CUOMO: Back here at home, weather creating a lot of trouble. Some people dealing with a weird mix this week. The Midwest is going to see unusually low temperatures in some places. It could get into the 30s while the Northeast and mid-Atlantic will face severe thunderstorms.

Meanwhile, even the happiest place on earth was not immune to the less than happy conditions. People stuck on the Walt Disneyworld monorail for an hour and a half because of a power outage. Can you imagine that on vacation?

George Howell has more from storm-weary Chicago.

What do you have to tell us?

GEORGE HOWELL, CNN CORRESPONDENT: Chris, good morning.

So, yes, we have seen storms here in Chicago. And, look, it is July. And we're talking about cooler temperatures on the way. It is kind of depressing it look at that.

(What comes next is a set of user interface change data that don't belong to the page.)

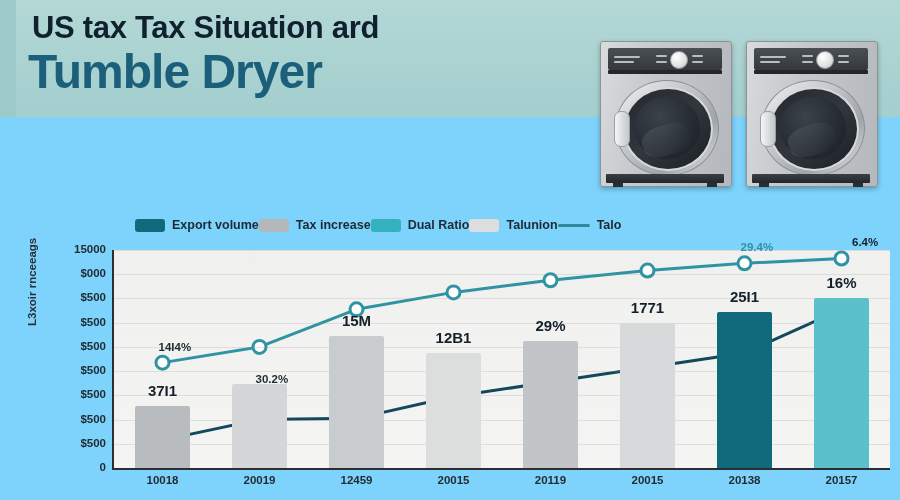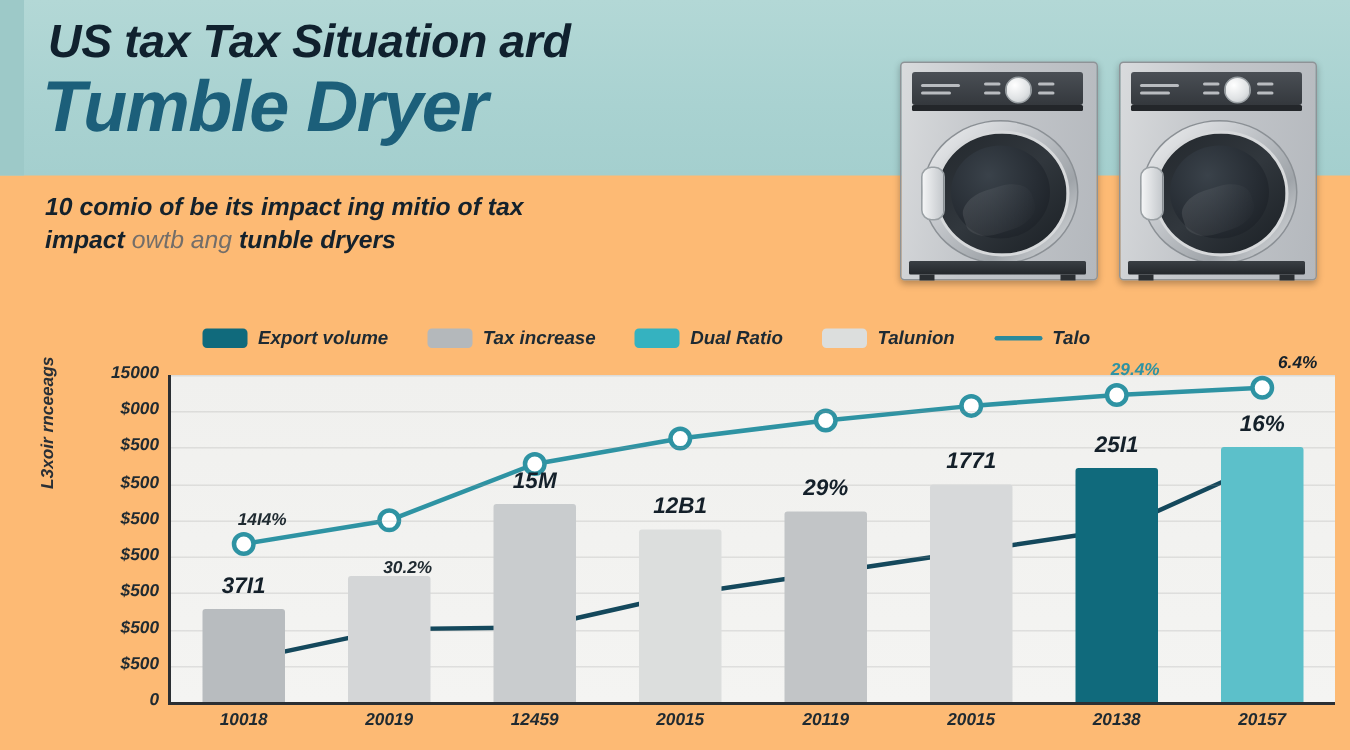--- a/index.html
+++ b/index.html
@@ -2,21 +2,21 @@
 <html><head>
 <meta charset="utf-8">
 <style>
   html,body{margin:0;padding:0;}
   body{
     width:900px;height:500px;overflow:hidden;
     background:#f4f4f2;
     font-family:"Liberation Sans","DejaVu Sans",sans-serif;
     position:relative;
   }
-  #infographic{position:absolute;inset:0;background:#fdba74;font-style:italic;}
+  #infographic{position:absolute;inset:0;background:#7dd3fc;}
 
   
   .header-band{
     position:absolute;left:0;top:0;width:900px;height:117px;
     background:linear-gradient(180deg,#b3d8d6 0%,#a9d2d1 60%,#a4cfce 100%);
   }
   .header-left-strip{
     position:absolute;left:0;top:0;width:16px;height:117px;
     background:#9dc9c8;
   }
@@ -95,21 +95,21 @@
   .m-base{
     position:absolute;left:5px;top:132px;width:118px;height:9px;
     background:linear-gradient(180deg,#3a3f44,#23272b);border-radius:1px;
   }
   .m-feet{position:absolute;top:141px;width:10px;height:4px;background:#2a2e32;}
   .m-foot-l{left:12px;} .m-foot-r{left:106px;}
 
   
   .legend{
     position:absolute;left:135px;top:214px;height:22px;
-    display:flex;align-items:center;gap:26px;
+    display:flex;align-items:center;
   }
   .legend-item{display:flex;align-items:center;gap:7px;}
   .legend-swatch{width:30px;height:13px;border-radius:3px;}
   .legend-line{width:32px;height:3px;border-radius:2px;}
   .legend-label{font-size:12.5px;font-weight:bold;color:#1d2a33;white-space:nowrap;}
 
   
   .chart{position:absolute;left:12px;top:248px;width:876px;height:240px;}
   .plot{
     position:absolute;left:100px;top:2px;width:776px;height:218px;
@@ -147,24 +147,20 @@
 <body>
 
 <div id="infographic">
 
   <div class="header-band">
     <div class="header-left-strip"></div>
     <div class="title-top">US tax Tax Situation ard</div>
     <div class="title-main">Tumble Dryer</div>
   </div>
 
-  <div class="subtitle">
-    <span>10 comio of be its impact ing mitio of tax</span><br>
-    <span>impact </span><span class="faint">owtb ang </span><span>tunble dryers</span>
-  </div>
 
   <div class="appliances">
     <div class="machine m1">
       <div class="m-body">
         <div class="m-panel">
           <div class="m-panel-line pl1"></div>
           <div class="m-panel-line pl2"></div>
           <div class="m-panel-line pl3"></div>
           <div class="m-panel-line pl4"></div>
           <div class="m-panel-line pl5"></div>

The big picture, though, has been a lot of severe weather, storms in the area, and a lot of rain.

(BEGIN VIDEOTAPE)

GEORGE HOWELL, CNN CORRESPONDENT (voice-over): Flash flooding over the weekend in suburban Chicago turned residential streets into impassable rivers. This driver tried to cross it. But then look -- moments later, he and his son had to be rescued after the car got stuck.

So much rain fell so quickly. It flooded basements and overwhelmed the sewer system in Burbank, Illinois.

KENNETH SANDERS, BURBANK PUBLIC WORKS: It came down so fast, the water couldn't keep up. Our sewers couldn't keep up with the water we had. Everything just backed up on us.

HOWELL: Two to four inches of rainfall fell in Northern Illinois. Four to six inches soaked communities down state. And more rain is in the forecast.

In Florida, the weather caused a chaotic scene at the happiest place on Earth. About 120 passengers had to be evacuated from the monorail at Disneyworld after a power outage caused it to stop in its tracks, trapping passengers 30 feet in the air. Witnesses say they saw a few bolts of lightning nearby. Disney officials blame bad weather for the power outage.

Then, in Colorado, lightning strikes from passing storms made for dangerous conditions in the high altitudes of Rocky Mountain National Park.

UNIDENTIFIED FEMALE: We didn't see the bolt, it was just a white flash.

DAN IVARSON, LIGHTNING VICTIM: I felt like something hit me in the head. And I lost my vision and hearing for a solid 10 seconds.

HOWELL: Officials say two people died as a result of lightning strikes in as many days, 13 others were injured. Looking ahead at the forecast, many parts of the country are in store for the feeling of fall in what's normally the warmest time of the year. Unseasonably cooler temperatures are expected as the jet stream dips down farther south than usual, dropping normal summer temperatures, some 10 to 20 degrees.

Though in places like Wisconsin, people are all taking it in stride.

UNIDENTIFIED FEMALE: After the winter we had, I think that 60 degrees still feels rather tropical.

(END VIDEOTAPE)

HOWELL: So, look, if you're in the Midwest, get ready, cooler temperatures ahead, grab the scarf, you may need it.

And here is the other thing on the east coast, that threat of severe weather definitely something to keep an eye on.

PEREIRA: Marquette, we see you, 47 degrees. We all send you warm hugs if you're watching from Marquette this week. My goodness.

George, thank you. Good tips. We'll be ready for it.

Let's give you a look at more of your headlines at this hour.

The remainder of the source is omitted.